**TASK OBJECTIVE**
Starting with the line that contains "[186,156,241,165] scream ->" and stopping after the line that contains "[378,270,422,284] trees, ->", return each line below exactly as written, with no others.

**EXCERPTED DATA**

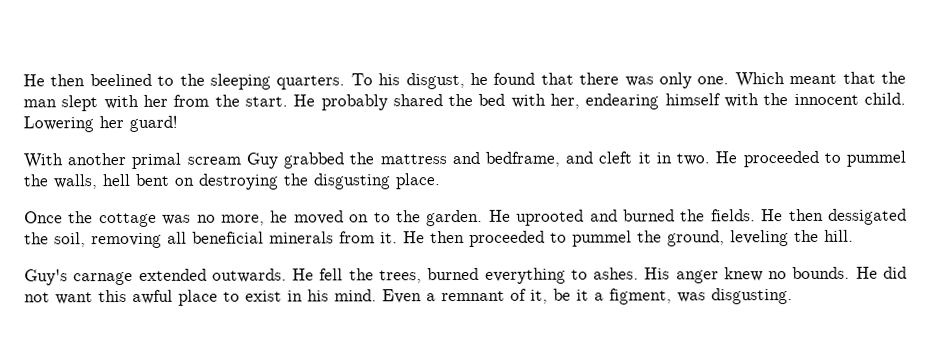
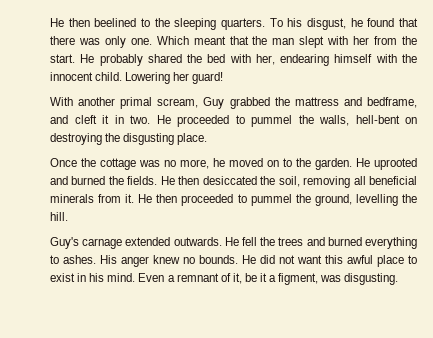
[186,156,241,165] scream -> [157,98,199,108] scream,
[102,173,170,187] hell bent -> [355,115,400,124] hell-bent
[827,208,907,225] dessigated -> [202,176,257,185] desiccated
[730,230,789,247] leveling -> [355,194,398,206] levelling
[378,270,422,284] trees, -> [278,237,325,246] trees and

==

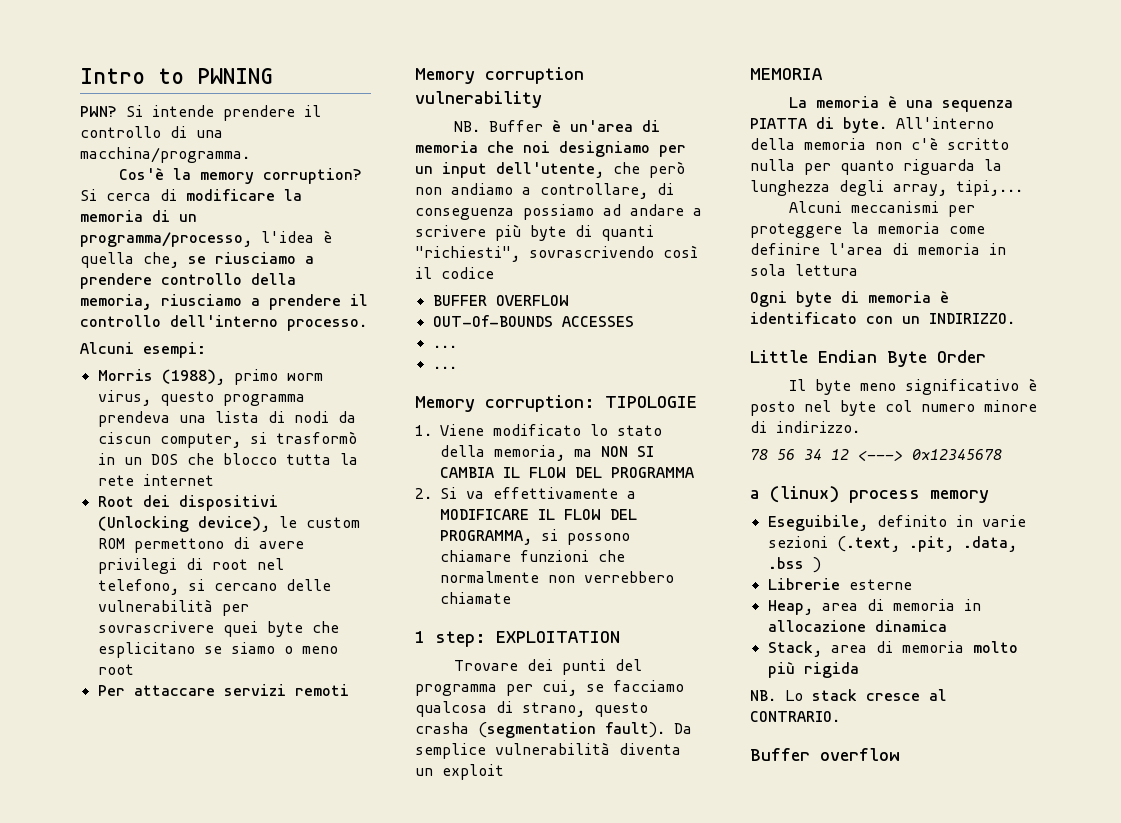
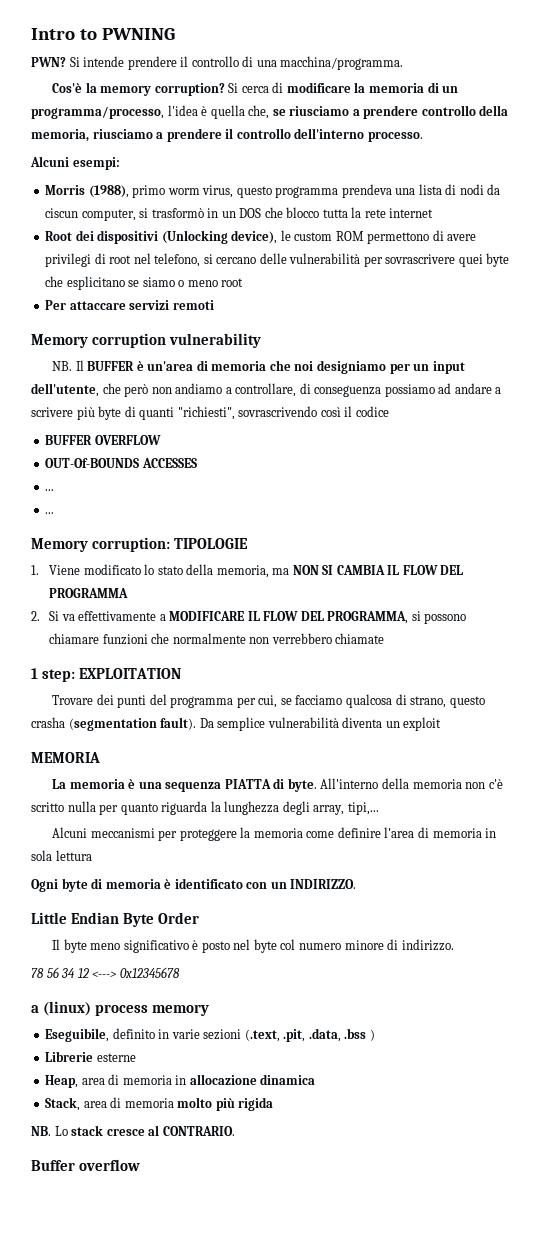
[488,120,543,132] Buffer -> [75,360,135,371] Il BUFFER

**EXERCISE OUTPUT**
[186,156,241,165] scream -> [157,98,199,108] scream,
[102,173,170,187] hell bent -> [355,115,400,124] hell-bent
[827,208,907,225] dessigated -> [202,176,257,185] desiccated
[730,230,789,247] leveling -> [355,194,398,206] levelling
[378,270,422,284] trees, -> [278,237,325,246] trees and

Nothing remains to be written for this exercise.